Velibor Božovic was in his twenties when his hometown of Sarajevo became a war zone and was under siege for more than a thousand days. In 1999, he moved to Montreal where he worked for eight years as an engineer in the aerospace industry before abandoning that career to devote himself to art. Božovic holds a Master of Fine Arts in Studio Arts (Photography) (2015) and a Bachelor of Fine Arts in Photography (2011) from Concordia University. He has received numerous awards for his work, including the2015 Claudine and Stephen Bronfman Fellowships in Contemporary Art, the 2014 Concordia International Mobility Award, the 2012 Bourse de Maîtrise en Recherche from the Fonds de recherche société et culture (FQRSC), and the 2011 Roloff Beny Foundation Fellowship in Photography. His work has been exhibited in Canada, the United States, Cuba, and Bosnia-Herzegovina, and his photographs have appeared in various international media, including The Paris Review, The New York Times, Descant, International Herald Tribune, Granta and the Chicago Tribune.
Aleksandar Hemon is the author of The Lazarus Project, which was a finalist for the 2008 National Book Award and the National Book Critics Circle Award, and three books of short stories: The Question of Bruno; Nowhere Man, which was also a finalist for the National Book Critics Circle Award; and Love and Obstacles. He was the recipient of a 2003 Guggenheim Fellowship and a “genius grant” from the MacArthur Foundation. He lives in Chicago.
Read an Excerpt
By Aleksandar Hemon
Farrar, Straus and GirouxCopyright © 2015 Aleksandar Hemon
All rights reserved.
All of my life I'd been dreaming of going to a World Cup soccer game. But the day before the opening game (Germany vs. Bolivia) of the 1994 World Cup was to be played in Chicago, where I lived, I boarded a plan to London. My friend Zrinka paid for my ticket to England, as I was employed by Greenpeace at the time and was thus dead broke. For the same reason, I couldn't begin to afford a World Cup ticket, let alone a TV. Besides, none of my closest friends were anywhere near Chicago—many of them, in fact, were busy being in Sarajevo under siege—and watching the World Cup by myself was as depressing as eating alone.
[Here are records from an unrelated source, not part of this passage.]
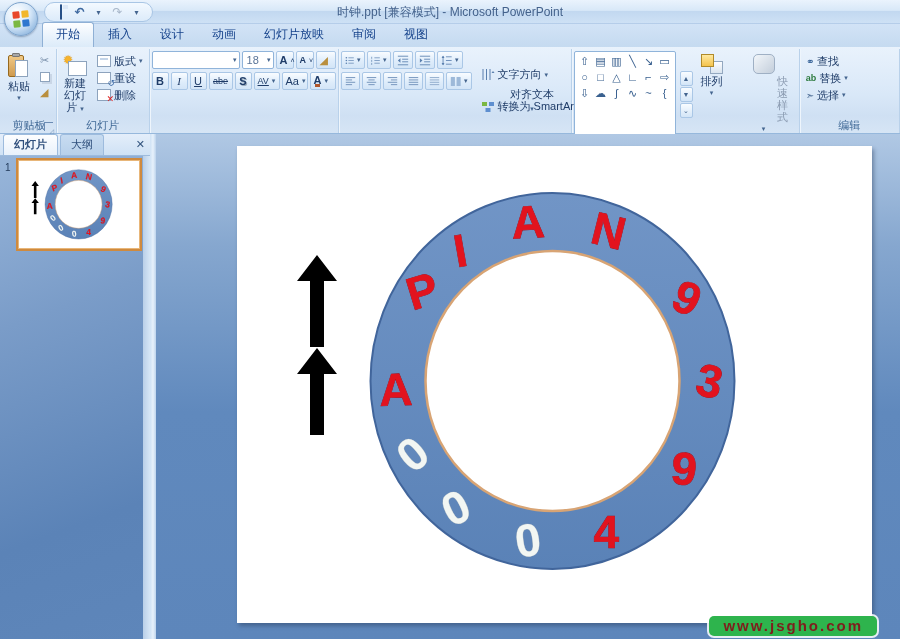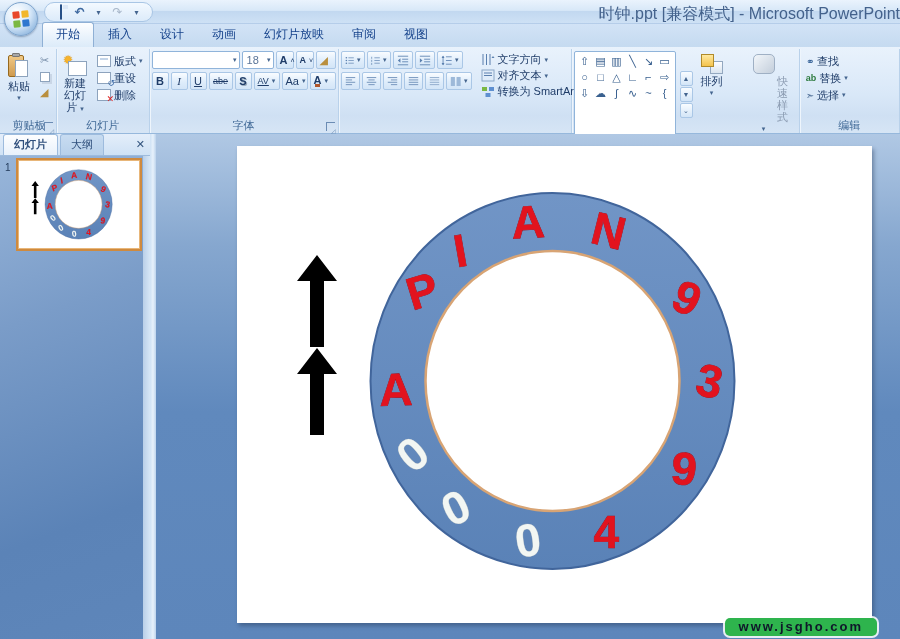--- a/index.html
+++ b/index.html
@@ -32,7 +32,7 @@
   .save-ic:before{content:""; position:absolute; left:2px; top:0; width:5px; height:4px; background:#dce8f7;}
   .undo-g{ color:#3f69a0; font-weight:bold;} .redo-g{ color:#a7b6c9;}
   .qat .caret{ font-size:8px; color:#44658f;}
-  .win-title{ position:absolute; left:0; right:0; top:4px; text-align:right; font-size:16px; color:#44628c; }
+  .win-title{ position:absolute; left:0; right:0; top:4px; text-align:center; font-size:12px; color:#44628c; }
   
   .tabrow{
     position:absolute; left:0; top:24px; width:900px; height:23px;

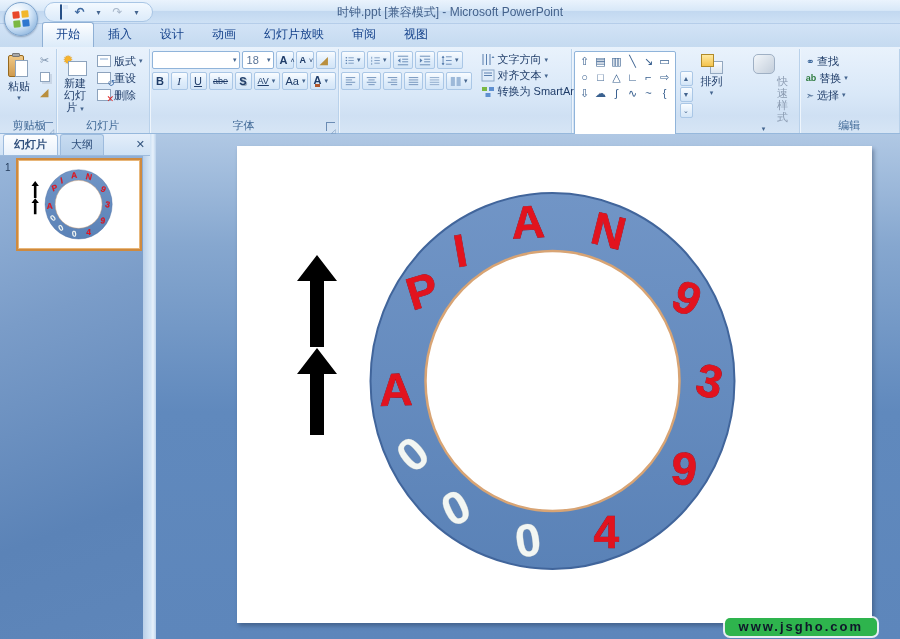--- a/index.html
+++ b/index.html
@@ -374,7 +374,7 @@
             </div>
         </div>
       </div>
-      <div style="display:flex; flex-direction:column; gap:1px; padding-top:1px;">
+      <div style="display:flex; flex-direction:column; gap:1px; padding-top:1px;margin-top:15px;">
         <div class="smallbtn noborder" style="height:15px;">
             <svg class="mi" viewBox="0 0 14 13">
               <path d="M2 1v11M5.5 1v11M9 1v11" stroke="#5a7fae"></path>

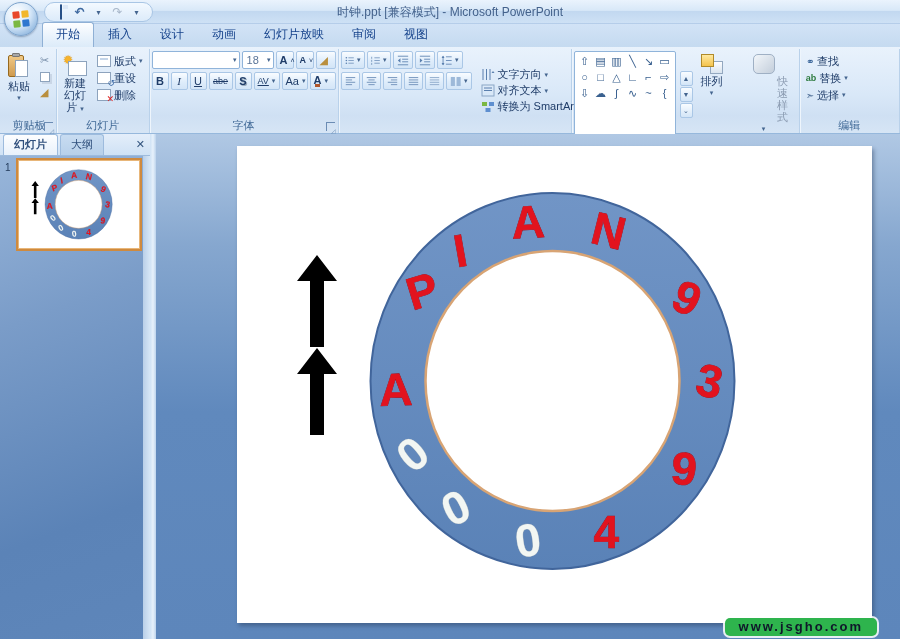--- a/index.html
+++ b/index.html
@@ -383,7 +383,7 @@
             <span>文字方向</span>
             <span class="caret">▾</span>
           </div>
-        <div class="smallbtn noborder" style="height:15px;">
+        <div class="smallbtn noborder" style="height:15px;flex-direction:column;">
             <svg class="mi" viewBox="0 0 14 13">
               <rect x="1" y="1" width="12" height="11" fill="none" stroke="#8aa6c6"></rect>
               <path d="M3 4h8M3 6.5h8" stroke="#5a7fae"></path>

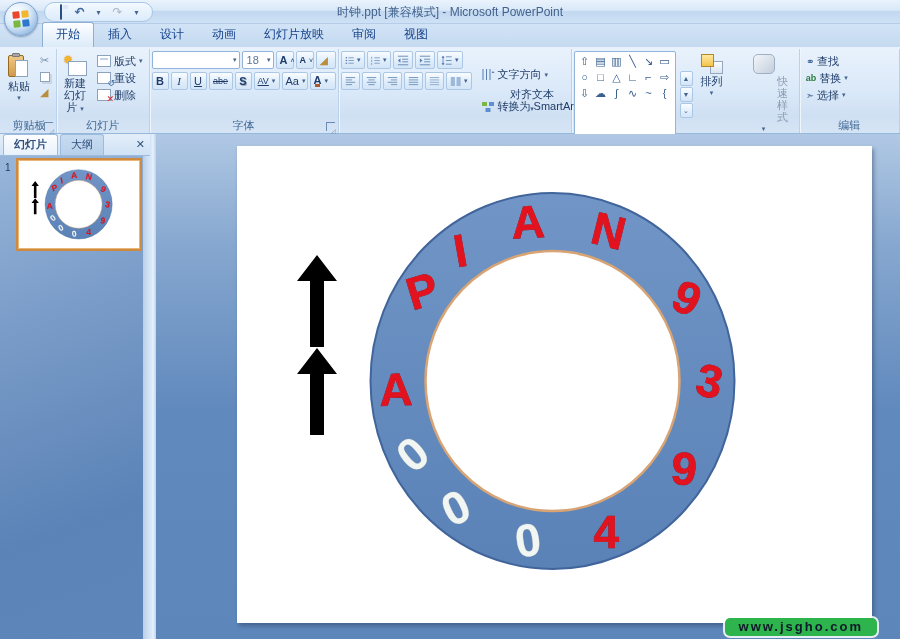--- a/index.html
+++ b/index.html
@@ -295,7 +295,6 @@
           </div>
       </div>
     </div>
-    <div class="lbl"><span>字体</span><span class="launcher"></span></div>
   </div>
 
   <div class="grp" style="width:233px;">

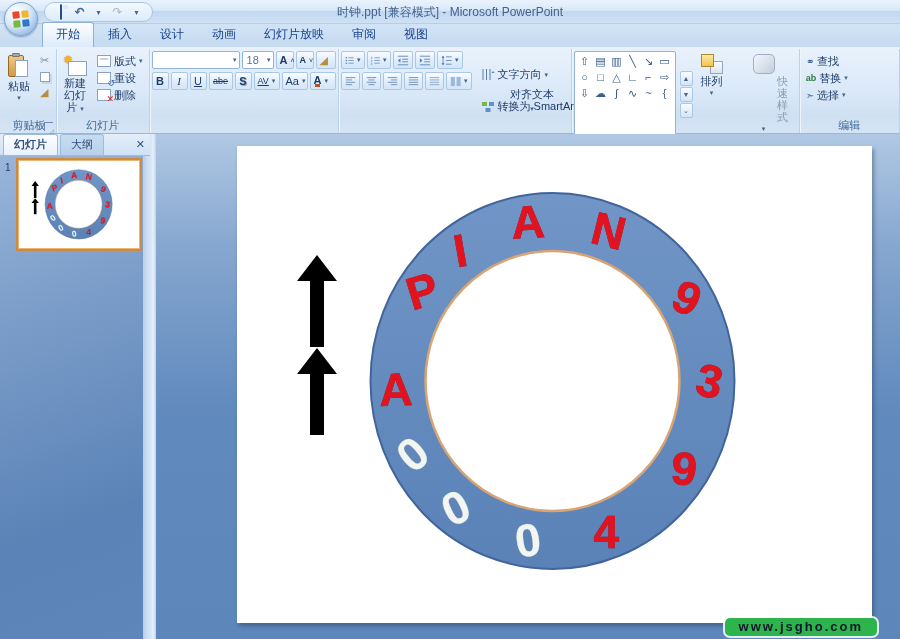--- a/index.html
+++ b/index.html
@@ -145,7 +145,7 @@
     text-shadow:-2px 0 #fff,2px 0 #fff,0 -2px #fff,0 2px #fff,-2px -2px #fff,2px 2px #fff,-2px 2px #fff,2px -2px #fff;
   }
   .wm-pill{
-    margin-top:1px; background:#2eb44d; color:#0f172a; font-weight:bold; font-size:13px;
+    margin-top:1px; background:#2eb44d; color:#7f1d1d; font-weight:bold; font-size:15px;
     padding:1px 14px 2px; border-radius:5px; display:inline-block; letter-spacing:2px;
     box-shadow:0 0 0 2px rgba(255,255,255,.85);
   }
I hadn't seen Zrinka since before the war. She'd left the siege in September 1993, and ended up in the UK, having followed a Brownian refugee trajectory by way of Croatia, Italy, Switzerland, and Turkey. Now she split her time between London and Birmingham. I stayed with our friends Gua and Duka, who lived in a damp basement off Portobello Road. It was not a homey place: it vaguely smelled of rotten potato; the uneven ceiling sagged in one corner, where Gua and I had to slouch lest we scrape off the top of our heads; the only window was at the street level and it was never opened. Gua worked as a bartender at a London club and came back home late, so I'd wait up for him to watch the late live broadcast of World Cup games, never really switching to the local clock. While Duka slept, we'd get excited about the game we were watching, screaming in whisper, muffling our high fives, smoking all along as if possessed. After the game, we'd stay up to drink, talk, and suck on cigarettes some more, until the room was so full of smoke we could barely see Duka, unflappably asleep on the bed. We'd go to sleep at the crack of dawn, our mouths scorched with talking and nicotine.
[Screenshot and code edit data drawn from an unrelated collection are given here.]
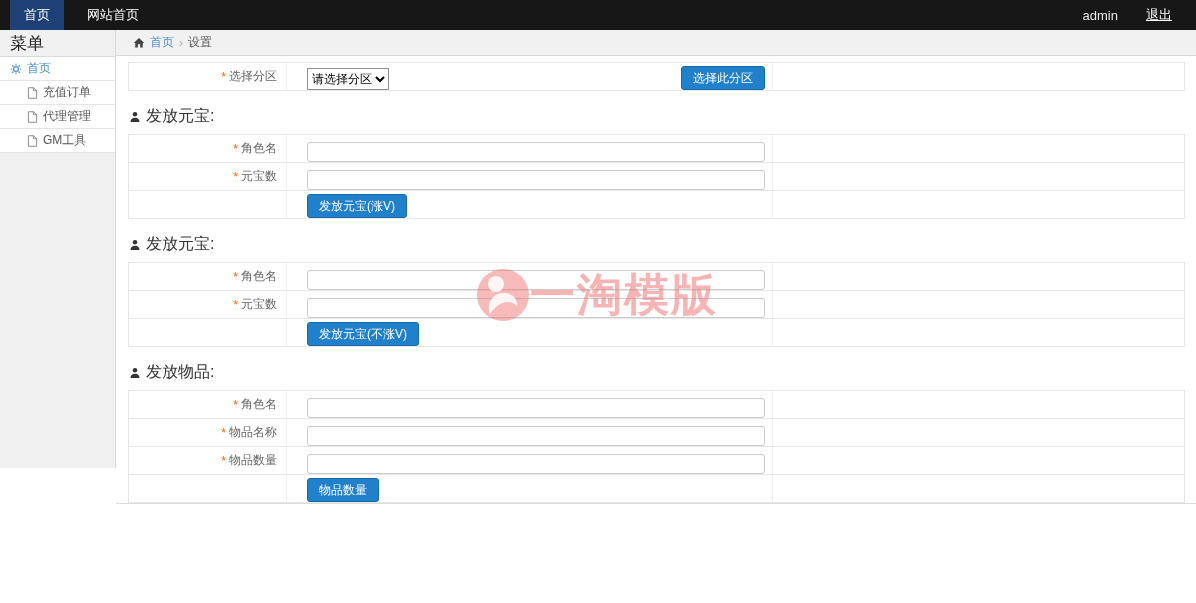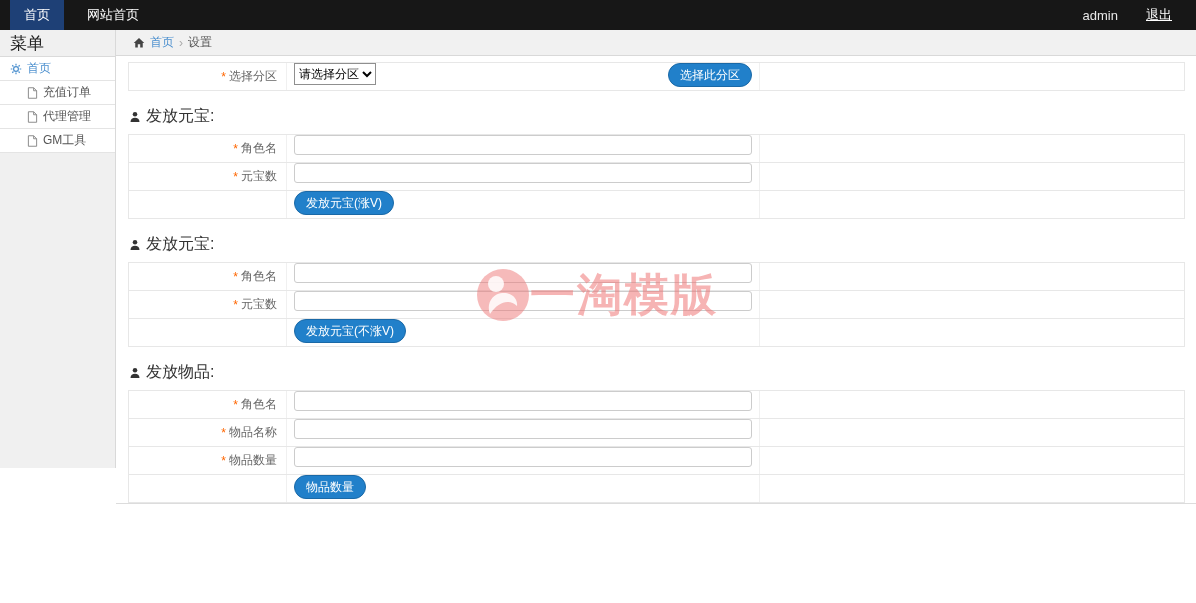--- a/index.html
+++ b/index.html
@@ -44,7 +44,7 @@
   .f-row:last-child { border-bottom:none; }
   .f-label { width:148px; flex:none; display:flex; align-items:center; justify-content:flex-end;
              padding-right:9px; font-size:12px; color:#666; border-right:1px solid #f0f0f0; }
-  .f-cell { width:458px; flex:none; display:flex; align-items:flex-start; padding:0 7px; border-right:1px solid #f0f0f0; }
+  .f-cell { width:458px; flex:none; display:flex; align-items:flex-end; padding:0 7px; border-right:1px solid #f0f0f0;margin-left:13px; }
   .f-cell.between { justify-content:space-between; }
   .f-rest { flex:1; }
   .req { color:#f60; margin-right:3px; }

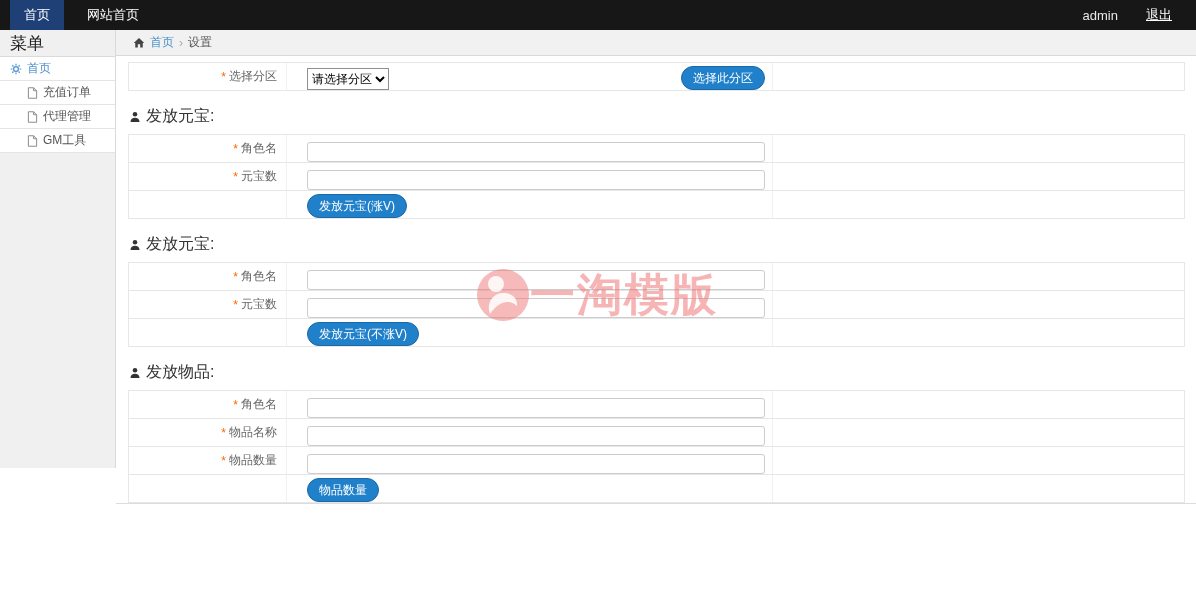--- a/index.html
+++ b/index.html
@@ -53,7 +53,7 @@
                font-size:12px; padding:0 5px; outline:none; font-family:inherit; box-sizing:border-box; }
   select.sel { height:20px; font-size:12px; border:1px solid #8f8f8f; background:#fff; font-family:inherit; outline:none; }
   .btn { background:#2180ca; border:1px solid #1a69a7; color:#fff; font-size:12px; height:22px;
-         padding:0 11px; border-radius:12px; cursor:pointer; font-family:inherit; white-space:nowrap; }
+         padding:0 11px; border-radius:3px; cursor:pointer; font-family:inherit; white-space:nowrap; }
 
   .section-title { display:flex; align-items:center; gap:5px; margin:15px 0 7px 1px; font-size:16px; color:#333; }
   .section-title .ic { display:flex; align-items:center; }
Zrinka often joined us to listen to Let Love In, Nick Cave and the Bad Seeds' most recent album, and talk incessantly about the war in Bosnia, which was at its bloodiest. Those nights and days were stretched between despair and euphoria, between hysterical laughter and random outbursts of fury. We often talked about our friend Veba—his friendship was one of the many things we shared—who was still in Sarajevo, under siege. We missed him, felt guilty, wondered if he had any chance to watch the World Cup or listen to Let Love In. We recalled our common past, our parties and projects, our demolished previous life, unimaginable without Veba. The desperate, angry elephant in the befogged London basement was Veba's absence and the distinct possibility that it might never end.
My oldest memory of Veba—Velibor Bozovic—dates from the winter of 1985. My sister, Kristina, sixteen at the time, had a crush on him and invited him to a party, as our parents unwisely left us to our own devices for the weekend. My memory of our first encounter is purely visual: he and I stand in a small circle of friends, all of us convulsing to loud music.
Veba had just moved to the fifteenth floor of the high-rise right across the street from us. I'd recently returned, bitter and distraught, from serving a year—every minute of which I'd hated—as a conscript of the Yugoslav People's Army (YPA). He and I became friends as quickly as my sister started dating him. When, in the fall of that year, he went to waste fourteen months of his life doing his turn as a YPA conscript, my sister missed him, and so did I. I wrote to him often and sent cassette tapes with what I was listening to at the time—say, Echo and the Bunnymen's Heaven Up Here. We were inseparable upon his return: we listened to music together, eventually starting a band. It was pretty clear that our friendship was for life, even if we could have no notion of what was ahead of us.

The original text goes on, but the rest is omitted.